The tiny beats of sound impinged sharply on the captain's ears. There was something insistent and urgent about the tapping. Someone—or something—stood on the empty deck outside the locked turret, knocking against the metal casing with some metal instrument that might be a key,
"Bedad, mebbe ‘tis the professor!" jerked O'Mally.
"Or someone from that confounded ghost-ship," warned Len Connor. "Watch your step, captain."
"Leave it to me," breathed Justice grimly. "If there's any hanky-panky business going on, I'm ready for it." He slid his palm along the smooth, rounded wall of the turret. Step by step he advanced, feeling his way cautiously till his fingers met and traced the oblong outline of the bolted door that gave on to the main deck.
Tap—tap—tap! He had located the sound. Only a few inches of metal separated him from the unknown unseen knocker. Justice lifted his automatic, using the morse code, and tapped swiftly.
Immediately came the reply—sharp, impatient beats.
"Flaznagel. Open the door!"
The captain hesitated. He was not convinced, and he was taking no chances. He demanded a secret code word, known only to himself and his friends. At once it was given, and a dizzy wave of relief surged through Justice's veins as he pocketed his gun and fumbled with the bolts of the sliding door.
"O.K., chaps. It's the professor right enough," he exclaimed, his voice vibrant with excitement and delight.
"The professor! Great snakes, where on earth has he sprung from?" exclaimed Len Connor, in amazement. "How did he get here? Must have dropped from the clouds."

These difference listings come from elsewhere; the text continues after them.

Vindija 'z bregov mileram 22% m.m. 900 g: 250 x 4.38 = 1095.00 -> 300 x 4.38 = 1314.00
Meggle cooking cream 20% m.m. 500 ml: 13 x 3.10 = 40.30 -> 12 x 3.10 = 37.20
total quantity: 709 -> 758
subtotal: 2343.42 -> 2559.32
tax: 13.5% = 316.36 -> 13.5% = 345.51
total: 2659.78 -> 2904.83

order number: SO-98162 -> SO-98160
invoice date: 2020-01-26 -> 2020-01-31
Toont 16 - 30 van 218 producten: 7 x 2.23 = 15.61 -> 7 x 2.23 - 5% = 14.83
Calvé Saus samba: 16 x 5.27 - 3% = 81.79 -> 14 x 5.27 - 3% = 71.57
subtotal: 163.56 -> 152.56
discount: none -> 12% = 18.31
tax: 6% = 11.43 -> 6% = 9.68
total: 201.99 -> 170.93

"Bedad, and are ye sure it is the professor?" asked O'Mally uneasily.
"No doubt of that," declared Justice. "I'm taking no risks. Confound these bolts. They're jammed as tight— Ah, that's done it!"

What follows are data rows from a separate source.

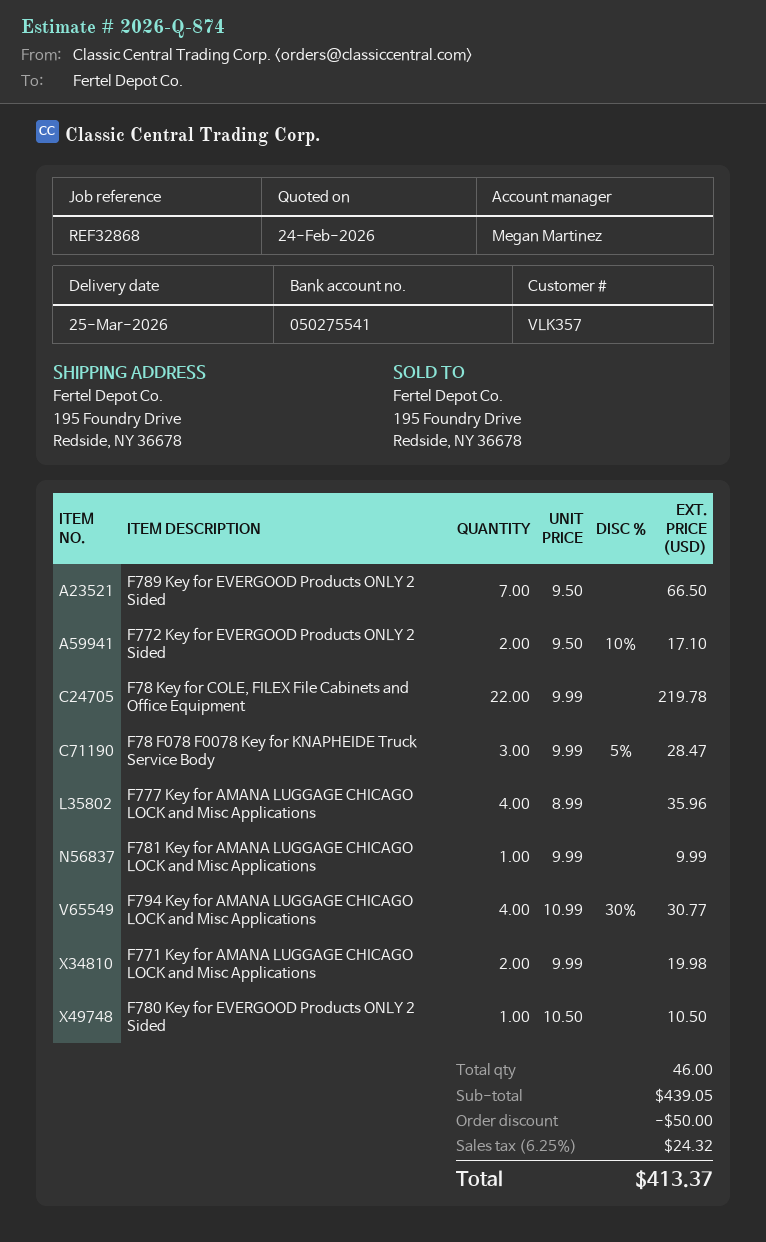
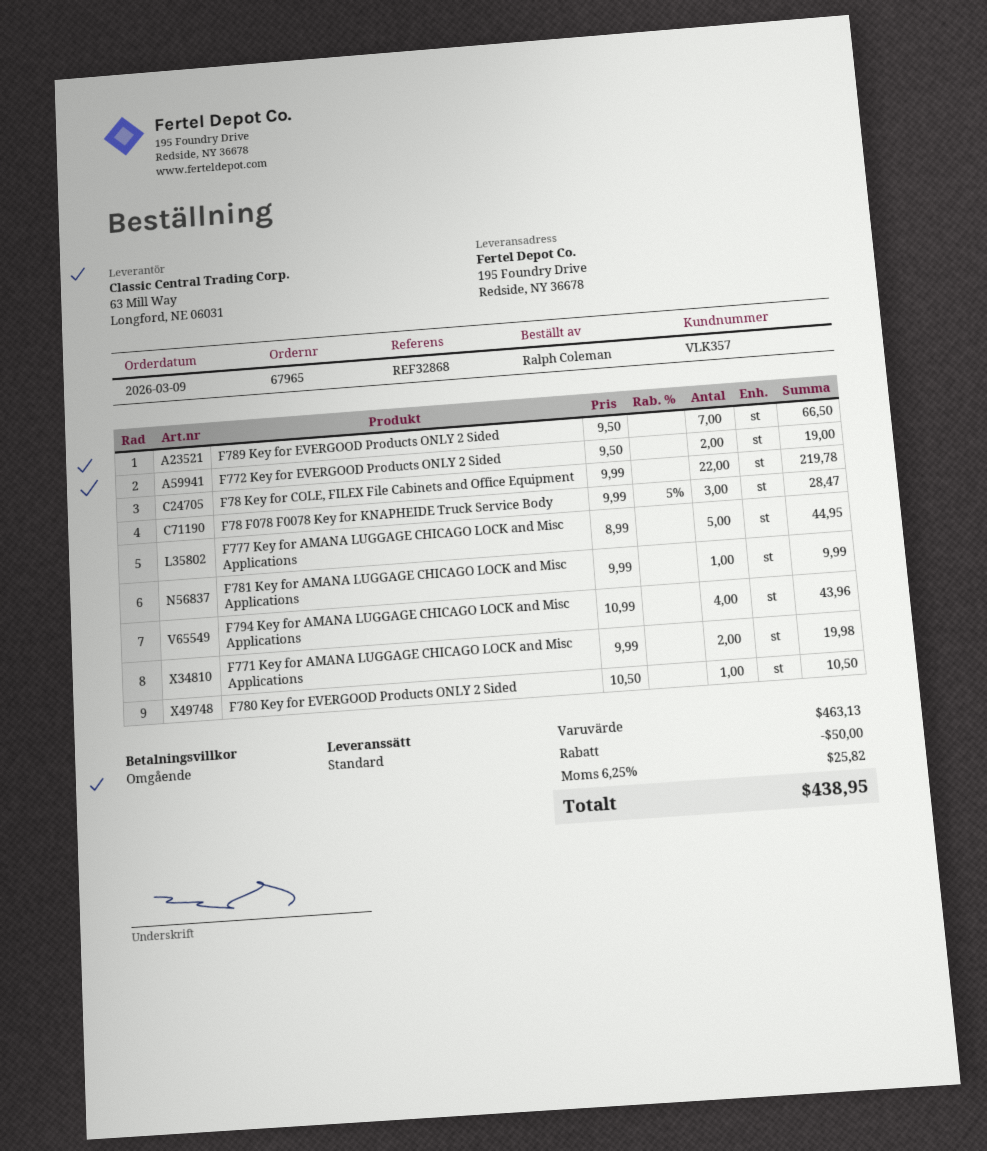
F772 Key for EVERGOOD Products ONLY 2 Sided: 2 x 9.50 - 10% = 17.10 -> 2 x 9.50 = 19.00
F777 Key for AMANA LUGGAGE CHICAGO LOCK and Misc Applications: 4 x 8.99 = 35.96 -> 5 x 8.99 = 44.95
F794 Key for AMANA LUGGAGE CHICAGO LOCK and Misc Applications: 4 x 10.99 - 30% = 30.77 -> 4 x 10.99 = 43.96
subtotal: 439.05 -> 463.13
tax: 6.25% = 24.32 -> 6.25% = 25.82
total: 413.37 -> 438.95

It was as black as pitch inside the turret, and it became no lighter as he manipulated the last lever and slid open the metal door, A gush of icy cold air fanned his checks. He stepped back a pace, eyes probing the darkness, his automatic held on a level with his waist.
"Kindly put that dangerous weapon away. It's pointing straight at me!" spoke the familiar, irritable voice of Professor Flaznagel. "And your hand is none too steady. Nerves. I suppose. You look dead-beat, captain.''
Justice uttered a gasp of wonder. It was evident that the professor could see him quite clearly in the darkness; yet he himself was utterly invisible. A hand reached out, giving him a friendly slap on the shoulder.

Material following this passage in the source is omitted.